→ **Task directions**: Pictures do not belong in the copy; transcribe everything else in the records exactly.

→ **Information supplied**:
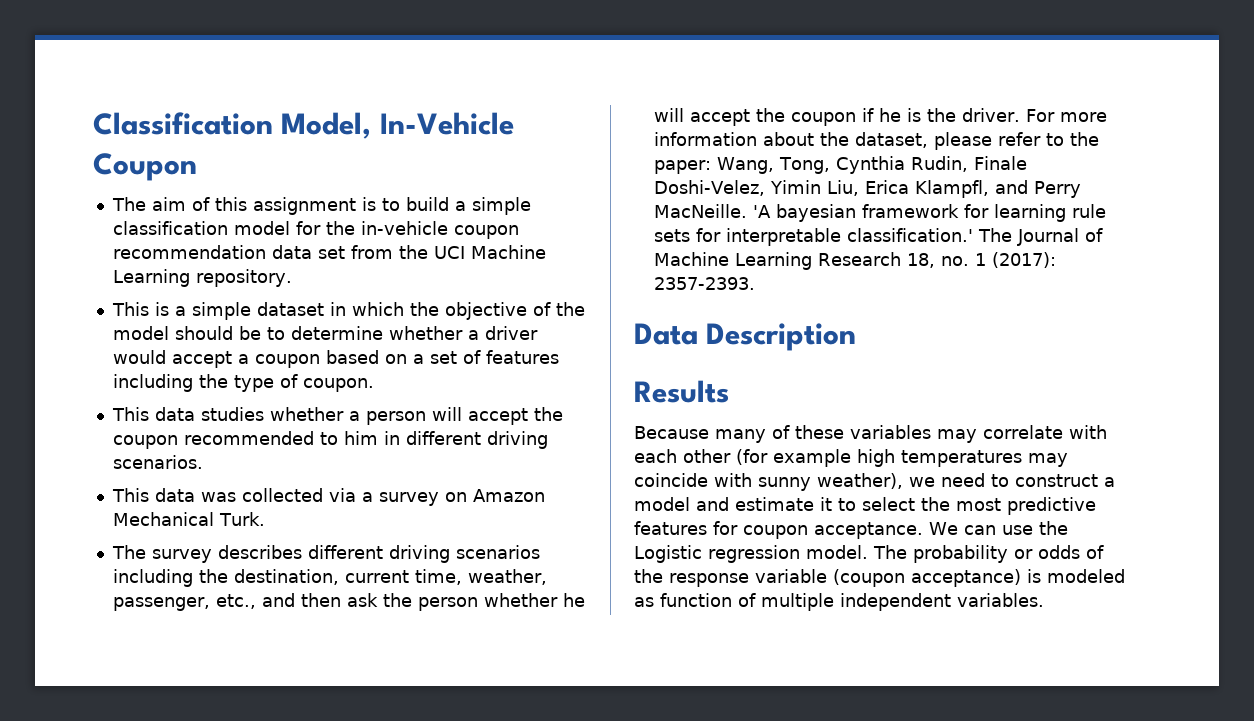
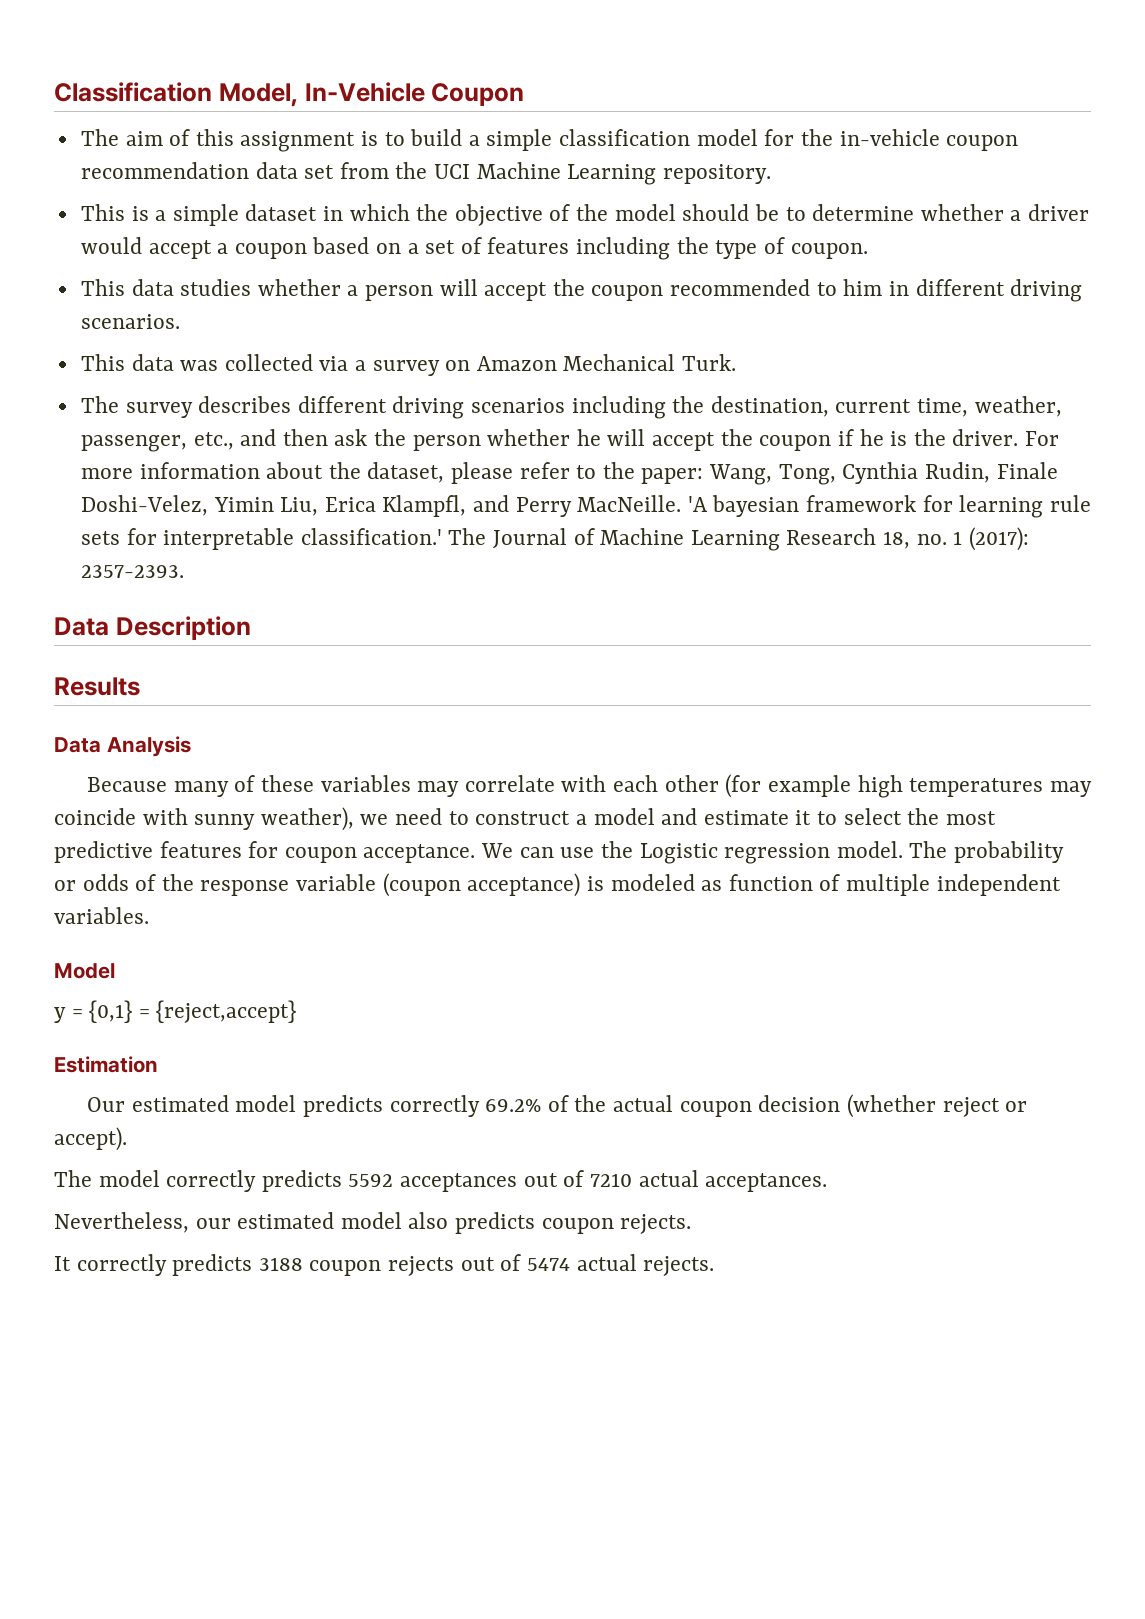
(729, 391) none -> [54,736,191,757] // Data Analysis
(1044, 600) none -> [54,963,115,979] [54,1000,297,1023] [54,1056,158,1073] [87,1094,1028,1118] [54,1127,127,1151] [54,1170,828,1192] [54,1212,692,1234] [54,1254,715,1276] // Model // y = {0,1} = {reject,accept} // Estimation // Our estimated model predicts correctly 69.2% of the actual coupon decision (whether reject or accept). // The model correctly predicts 5592 acceptances out of 7210 actual acceptances. // Nevertheless, our estimated model also predicts coupon rejects. // It correctly predicts 3188 coupon rejects out of 5474 actual rejects.

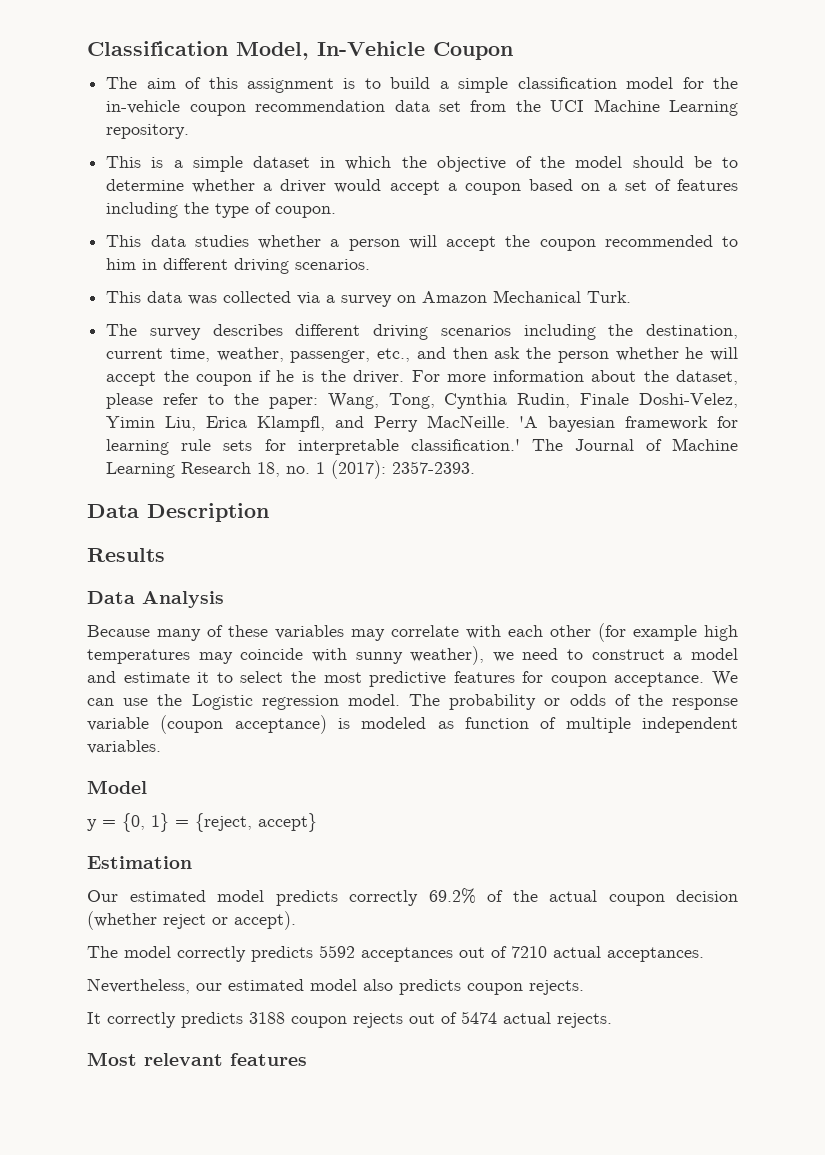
[89,1000,297,1023] {0,1} = {reject,accept} -> [122,813,317,832] {0, 1} = {reject, accept}
(715, 1266) none -> [87,1052,307,1066] // Most relevant features

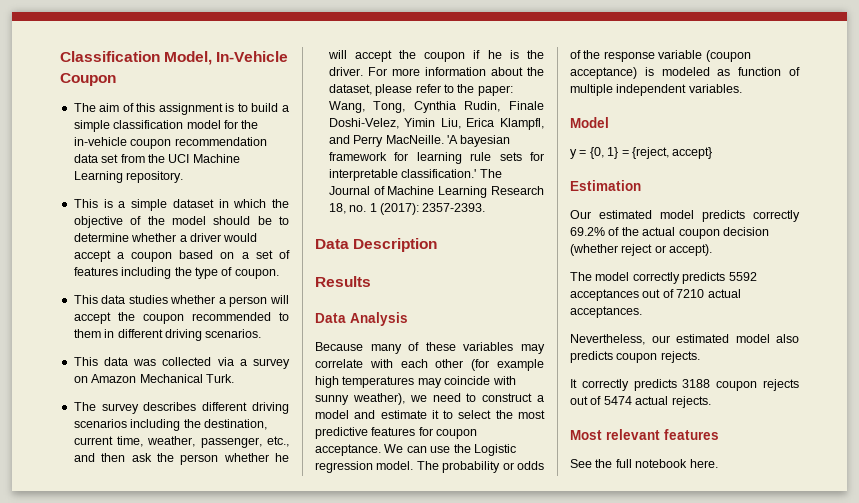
[106,258,137,270] him -> [73,329,101,338] them
(307, 1059) none -> [570,459,718,468] // See the full notebook here.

→ **Solution to the problem**:
(729, 391) none -> [54,736,191,757] // Data Analysis
(1044, 600) none -> [54,963,115,979] [54,1000,297,1023] [54,1056,158,1073] [87,1094,1028,1118] [54,1127,127,1151] [54,1170,828,1192] [54,1212,692,1234] [54,1254,715,1276] // Model // y = {0,1} = {reject,accept} // Estimation // Our estimated model predicts correctly 69.2% of the actual coupon decision (whether reject or accept). // The model correctly predicts 5592 acceptances out of 7210 actual acceptances. // Nevertheless, our estimated model also predicts coupon rejects. // It correctly predicts 3188 coupon rejects out of 5474 actual rejects.

[89,1000,297,1023] {0,1} = {reject,accept} -> [122,813,317,832] {0, 1} = {reject, accept}
(715, 1266) none -> [87,1052,307,1066] // Most relevant features

[106,258,137,270] him -> [73,329,101,338] them
(307, 1059) none -> [570,459,718,468] // See the full notebook here.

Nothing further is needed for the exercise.